General Electric [GE] said on Sept. 12 that it has tested out the company’s second XA100 adaptive cycle engine at the U.S. Air Force’s Arnold Engineering Development Complex in Tullahoma, Tenn., for the Air Force’s Adaptive Engine Transition Program (AETP).

The completion of the testing of the second XA100 comes a year after such testing on that engine began in August last year, per the company.

“With testing at AEDC completed, GE has accomplished the final major contract milestone” of AETP, GE said.

David Tweedie, GE Edison Works’ vice president and general manager for advanced products, said in a Sept. 12 statement that GE is ready to begin an AETP Engineering and Manufacturing Development phase for the XA100 to field the engine before 2030.

The Air Force is pursuing AETP and the Next Generation Adaptive Propulsion (NGAP) program for the service’s Next Generation Air Dominance (NGAD) fighter program.

Five companies–General Electric, Raytheon Technologies

‘ Pratt & Whitney [RTX], Boeing [BA], Lockheed Martin [LMT], and Northrop Grumman [NOC]–are receiving contracts under an umbrella, $975 million effort for the prototype phase of the NGAP program (Defense Daily, Aug. 19).

In fiscal 2023, the Air Force requested nearly $354 million for advanced engine development, including $286 million for AETP and nearly $68 million for NGAP. Senate defense authorizers and appropriators agreed to the Air Force request. House defense authorizers recommended boosting AETP by $150 million in fiscal 2023, while House appropriators said that they advised funding the Air Force’s nearly $354 million advanced engine development request but, “at the Air Force’s request,” decreasing AETP funding to $133 million and increasing NGAP to $220 million.

The Pentagon is also considering AETP as an option for the Lockheed Martin F-35 fighter and is likely to lay out a path forward for a future F-35 engine in next year’s fiscal 2024 budget request.

Since 2016, the Air Force has funded the AETP, but thus far it appears that an AETP engine will fit on the F-35A and possibly the Navy F-35C, not on the Marine Corps’ F-35B short takeoff and vertical landing variant, as the latter requires an engine that drives the lift-fan system, provides bleed air to the roll-posts, and uses a swivel exhaust duct.

GE’s Tweedie on Sept. 12 said that the XA100 “isn’t a concept, proposal, or research program.”

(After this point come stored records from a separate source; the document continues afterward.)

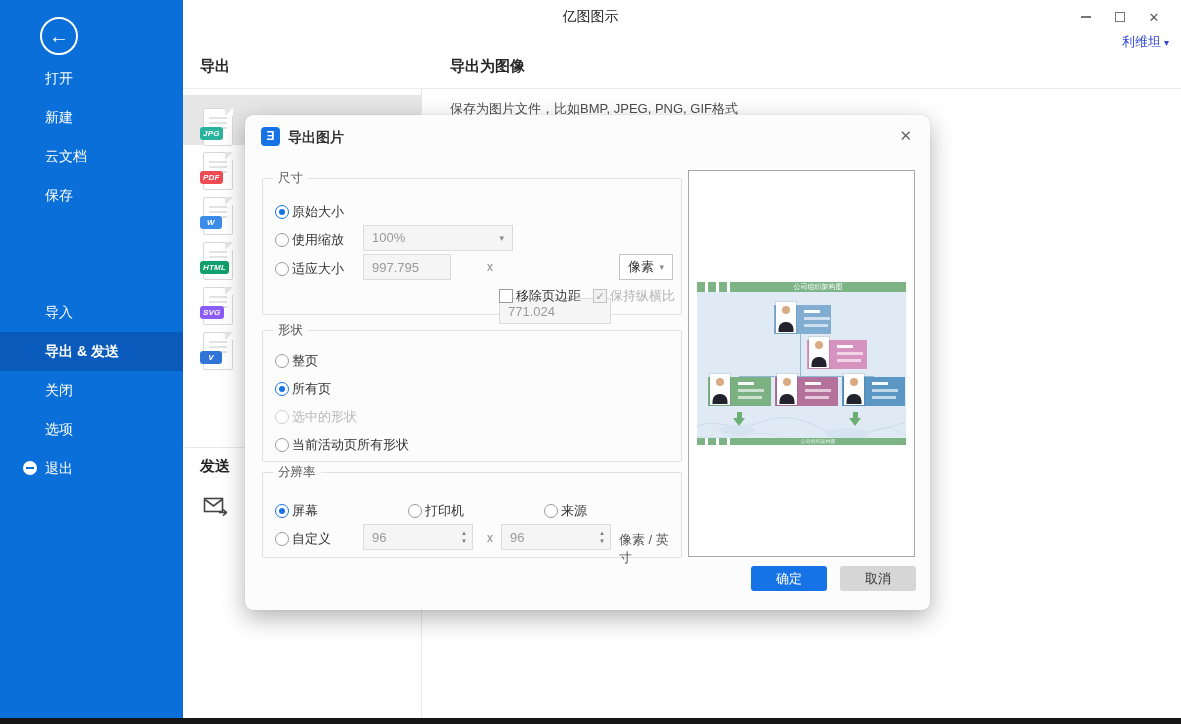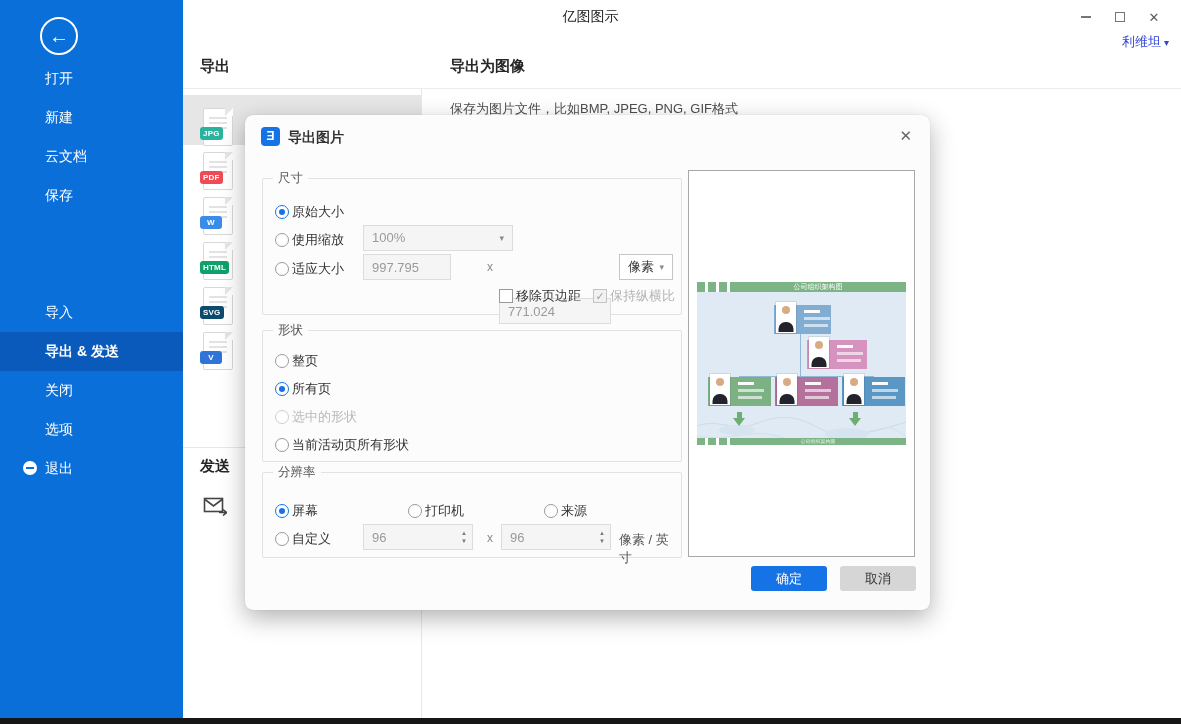--- a/index.html
+++ b/index.html
@@ -32,21 +32,21 @@
   .hdr-divider { position:absolute; left:0; right:0; top:88px; height:1px; background:#ececec; }
   .v-divider { position:absolute; left:238px; top:88px; width:1px; height:630px; background:#e8e8e8; }
   .sel-row { position:absolute; left:0; top:95px; width:238px; height:50px; background:#e6e6e6; }
   .desc { position:absolute; left:267px; top:100px; font-size:13px; color:#4d4d4d; white-space:nowrap; }
   .send-divider { position:absolute; left:0; top:447px; width:238px; height:1px; background:#e8e8e8; }
   .hdr-send { left:17px; top:457px; }
   .mail-wrap { position:absolute; left:20px; top:496px; cursor:pointer; }
 
   
   .file-row { position:absolute; left:14px; width:44px; height:40px; cursor:pointer; }
-  .doc { position:absolute; left:6px; top:0; width:30px; height:38px; background:#fff; border:1px solid #d8d8d8; border-radius:2px; }
+  .doc { position:absolute; left:6px; top:0; width:30px; height:38px; background:#fff; border:1px solid #d8d8d8; border-radius:2px;font-style:italic; }
   .doc::before { content:""; position:absolute; right:-1px; top:-1px; width:0; height:0; border-left:8px solid #e6e6e6; border-top:8px solid #fff; transform:rotate(90deg); }
   .doc .dl { position:absolute; left:5px; height:2px; background:#e3e3e3; width:18px; }
   .dl.l1{top:8px} .dl.l2{top:13px} .dl.l3{top:18px}
   .badge { position:absolute; left:-4px; bottom:5px; min-width:22px; padding:2px 3px; border-radius:3px; color:#fff; font-size:8px; font-weight:700; text-align:center; line-height:9px; letter-spacing:.2px; }
 
   
   .dialog { position:absolute; left:245px; top:115px; width:685px; height:495px; background:#fcfcfc; border-radius:8px; box-shadow:0 8px 24px rgba(0,0,0,.30), 0 0 1px rgba(0,0,0,.25); z-index:10; }
   .dlg-logo { position:absolute; left:16px; top:12px; width:19px; height:19px; background:var(--accent,#1673e6); border-radius:4px; color:#fff; font-size:12px; font-weight:700; text-align:center; line-height:19px; }
   .dlg-title { position:absolute; left:43px; top:14px; font-size:14px; font-weight:700; color:#333; }
   .dlg-close { position:absolute; right:18px; top:12px; font-size:15px; color:#666; cursor:pointer; }
@@ -208,21 +208,21 @@
           <span class="dl l2"></span>
           <span class="dl l3"></span>
         <span class="badge" style="background: rgb(16, 160, 108);">HTML</span>
         </div>
     </div>
     <div class="file-row" style="top:287px">
       <div class="doc">
           <span class="dl l1"></span>
           <span class="dl l2"></span>
           <span class="dl l3"></span>
-        <span class="badge" style="background: #0c4a6e;">SVG</span>
+        <span class="badge" style="background: #8b5cf6;">SVG</span>
         </div>
     </div>
     <div class="file-row" style="top:332px">
       <div class="doc">
           <span class="dl l1"></span>
           <span class="dl l2"></span>
           <span class="dl l3"></span>
         <span class="badge" style="background: rgb(47, 116, 214);">V</span>
         </div>
     </div>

“This is a flight-weight, highly product-relevant engine that would provide the F-35 with 30 percent more range, greater than 20% faster acceleration, and significant mission systems growth to harness the F-35’s full capabilities for Block 4 upgrades, and beyond,” per Tweedie’s statement. “The XA100 is the only F-35 propulsion modernization option that has been built, fully tested, and evaluated against Air Force performance targets, and the only option that provides the Air Force the capability it needs to outpace its adversaries for decades to come.”

Pratt & Whitney, which builds the F-35’s current F135 engine, has said that its F135 Enhanced Engine Package (EEP) has “ample design margin” to allow for the envisioned Block 4 upgrades for the fighter and that EEP will save $40 billion in lifecycle costs.

AETP would involve an estimated $6.7 billion for the development of a new power plant for the F-35 (Defense Daily, June 30).

In June 2016, General Electric and Pratt & Whitney received AETP contracts worth more than $1 billion each. “Since delivering the first [F135] production engine in 2009, P&W has invested more than half a billion dollars in capital, process improvements and cost reduction initiatives to support the production ramp and reduce the average unit cost of the F135 by more than 50 percent,” Pratt & Whitney has said.